Technical Analysis Tutorial: The Basics

In this video, Stuart McPhee shares his simple yet profoundly effective technical analysis rules. He says that now he is trading medium-term. He had peaks and downs during a three month period that he takes as example. How critical is the timing of this entry? It is not critical at all. If you identify the three peaks and two or three days of drops. Someone could say that one is a previous peak and there must be a continuation of the up-trend and must go to another high peak. Someone could say that when he sees two or three days with an up continuous trend then he is convinced that this is going to go higher.
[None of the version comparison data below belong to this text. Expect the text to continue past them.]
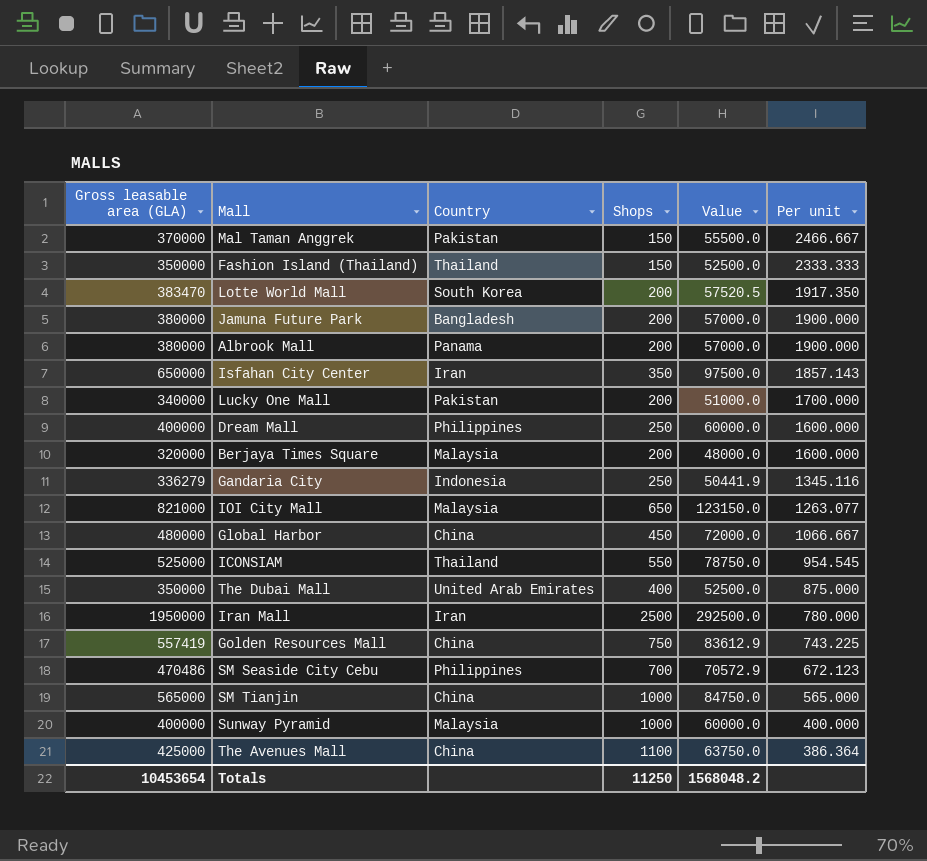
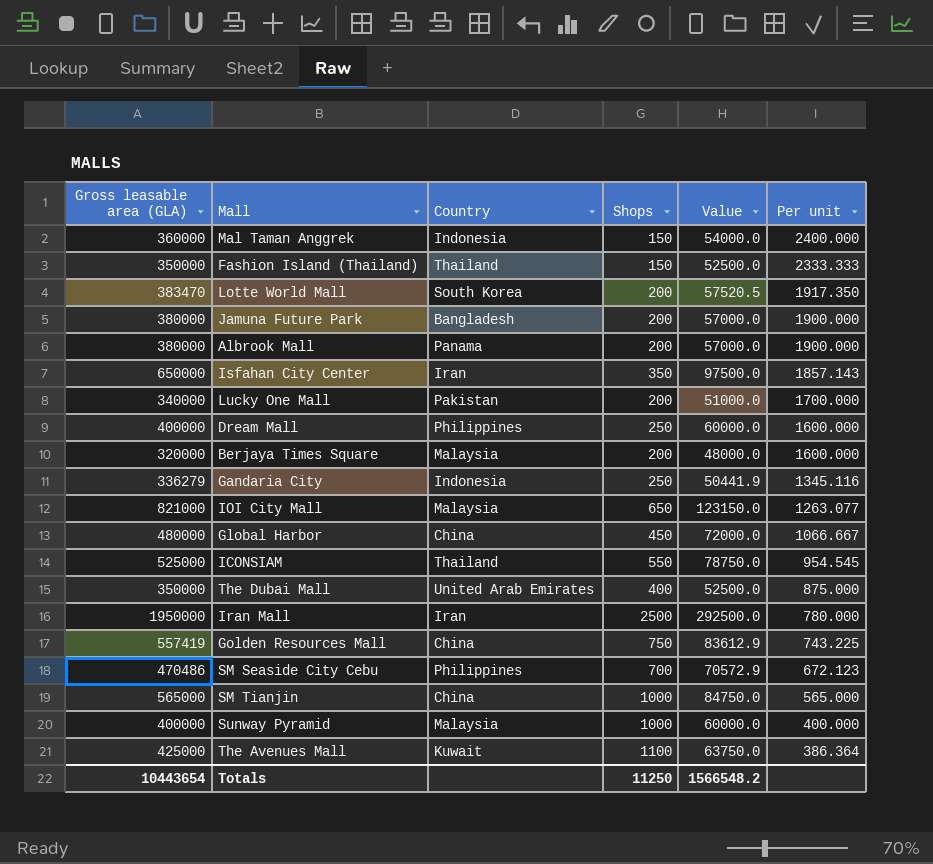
Mal Taman Anggrek | Gross leasable area (GLA): 370000 -> 360000
Mal Taman Anggrek | Country: Pakistan -> Indonesia
Mal Taman Anggrek | Value: 55500.0 -> 54000.0
Mal Taman Anggrek | Per unit: 2466.667 -> 2400.000
The Avenues Mall | Country: China -> Kuwait
Totals | Gross leasable area (GLA): 10453654 -> 10443654
Totals | Value: 1568048.2 -> 1566548.2

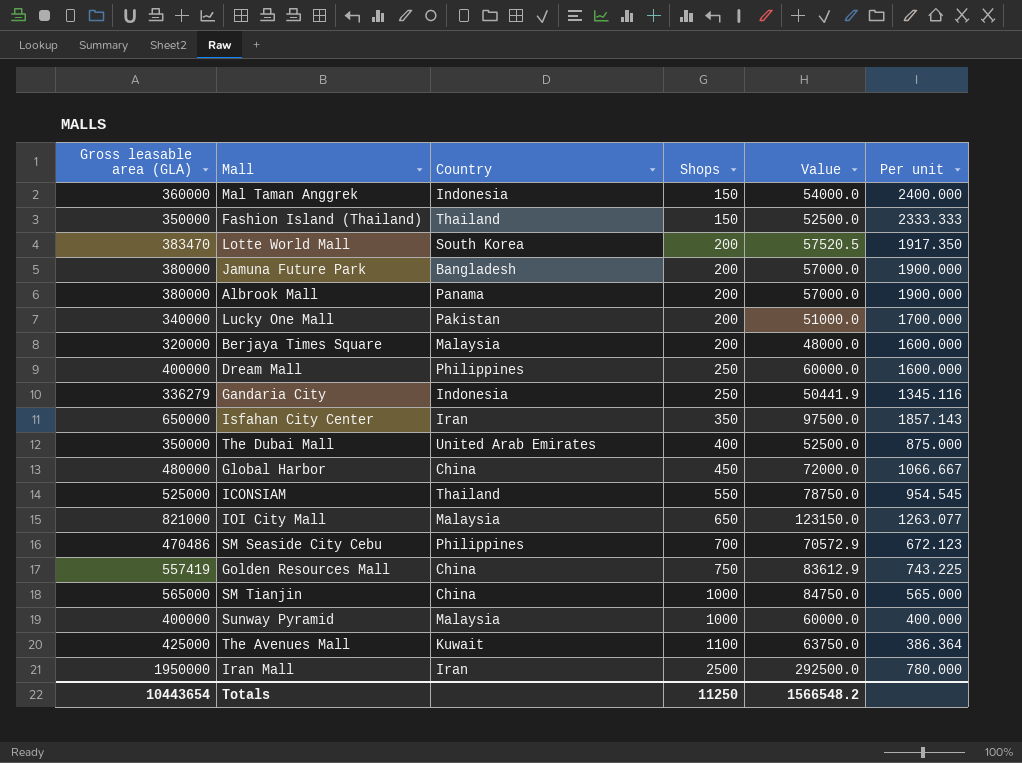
row order: Per unit descending -> Shops ascending

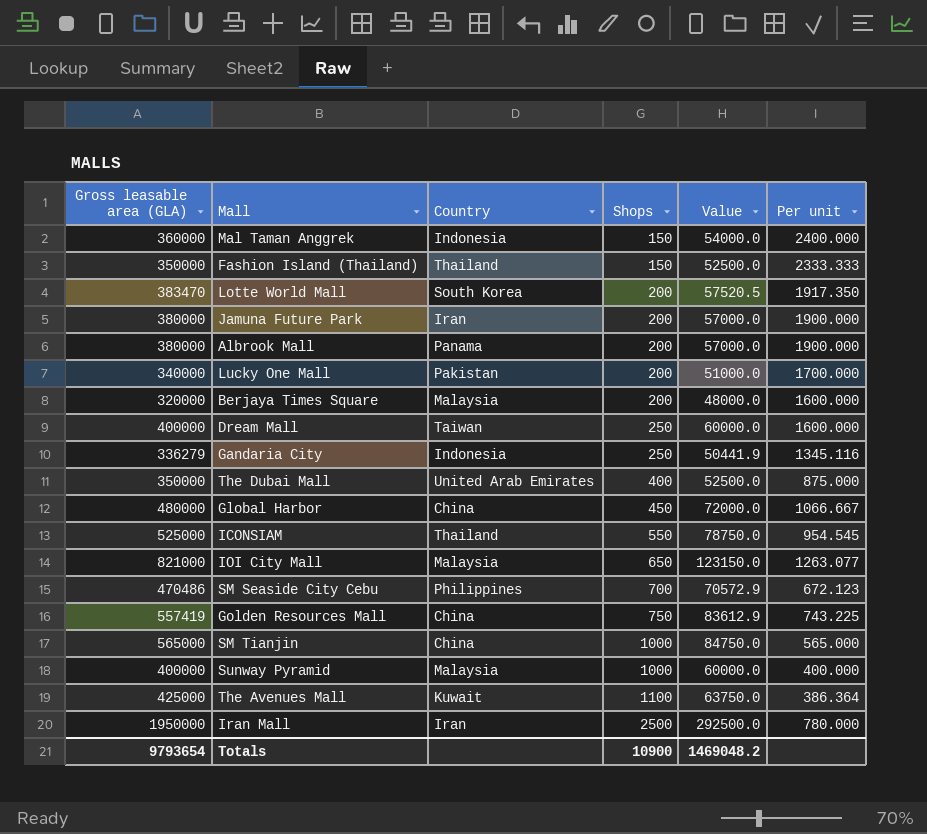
row Isfahan City Center: 650000 | Iran | 350 | 97500.0 | 1857.143 -> none
Jamuna Future Park | Country: Bangladesh -> Iran
Dream Mall | Country: Philippines -> Taiwan
Totals | Gross leasable area (GLA): 10443654 -> 9793654
Totals | Shops: 11250 -> 10900
Totals | Value: 1566548.2 -> 1469048.2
Stuart McPhee, personally, would wait to arrive to a much higher point to say that is going to go up higher. In most of his trades, within a week he is actually down. He does not care about this. In short, technical analysis is the study of prices and volume, for forecasting of future stock price or financial price movements. Technical analysis does not result in absolute predictions about the future. Instead, technical analysis can help investors anticipate what is "likely" to happen to prices over time.

So Stuart McPhee says that timing is not that critical. The relevance of timing and how critical it is for short-term trading is how much time it takes to go from a down point to a peak point. So timing is absolutely critical. Before, he thought timing was important, critical, timing is everything, but when he adopted a medium-term approach he realised that is not really that important.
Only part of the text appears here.